Work to complete:
Write the listing out again word for word. Pictures do not belong in the copy.

Dataset content:

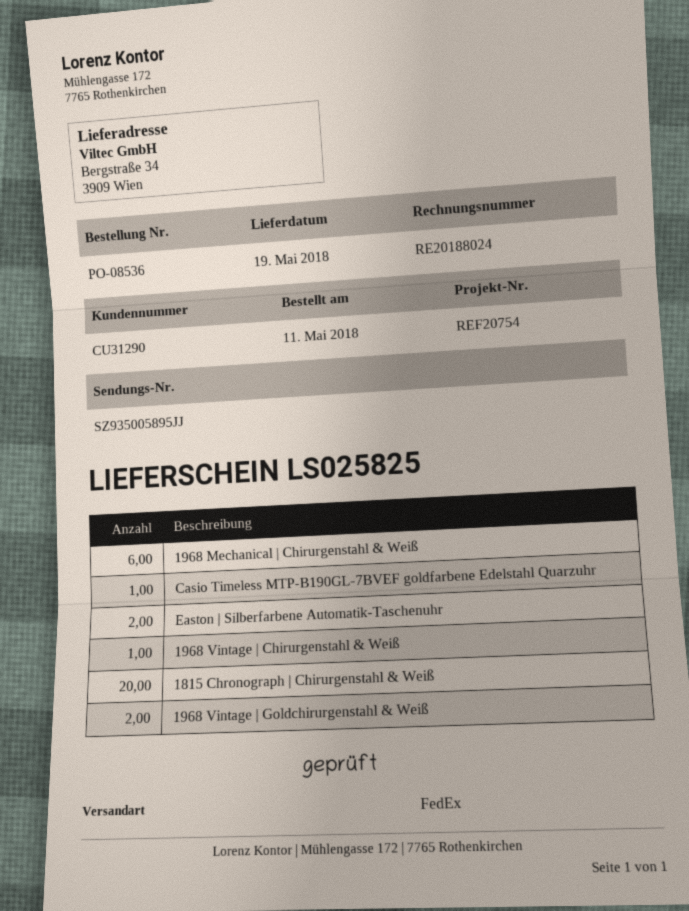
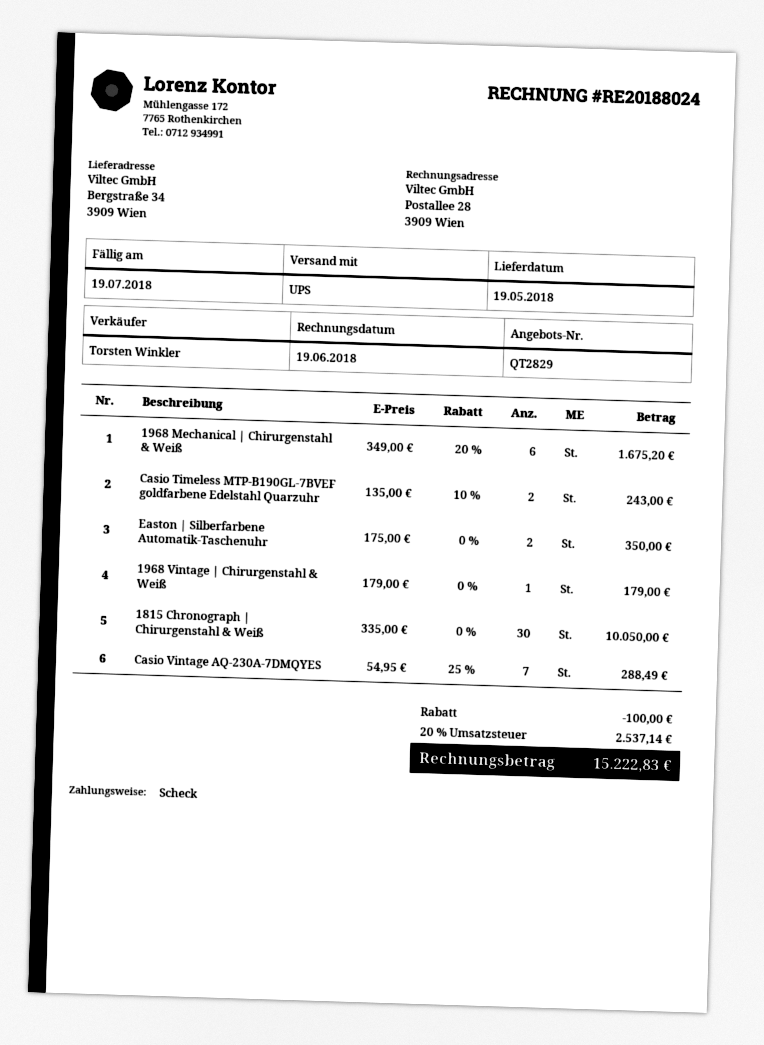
shipping method: FedEx -> UPS
Casio Timeless MTP-B190GL-7BVEF goldfarbene Edelstahl Quarzuhr: 1 -> 2
1815 Chronograph | Chirurgenstahl & Weiß: 20 -> 30
1968 Vintage | Goldchirurgenstahl & Weiß: 2 -> none
Casio Vintage AQ-230A-7DMQYES: none -> 7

Result of the task:
shipping method: FedEx -> UPS
Casio Timeless MTP-B190GL-7BVEF goldfarbene Edelstahl Quarzuhr: 1 -> 2
1815 Chronograph | Chirurgenstahl & Weiß: 20 -> 30
1968 Vintage | Goldchirurgenstahl & Weiß: 2 -> none
Casio Vintage AQ-230A-7DMQYES: none -> 7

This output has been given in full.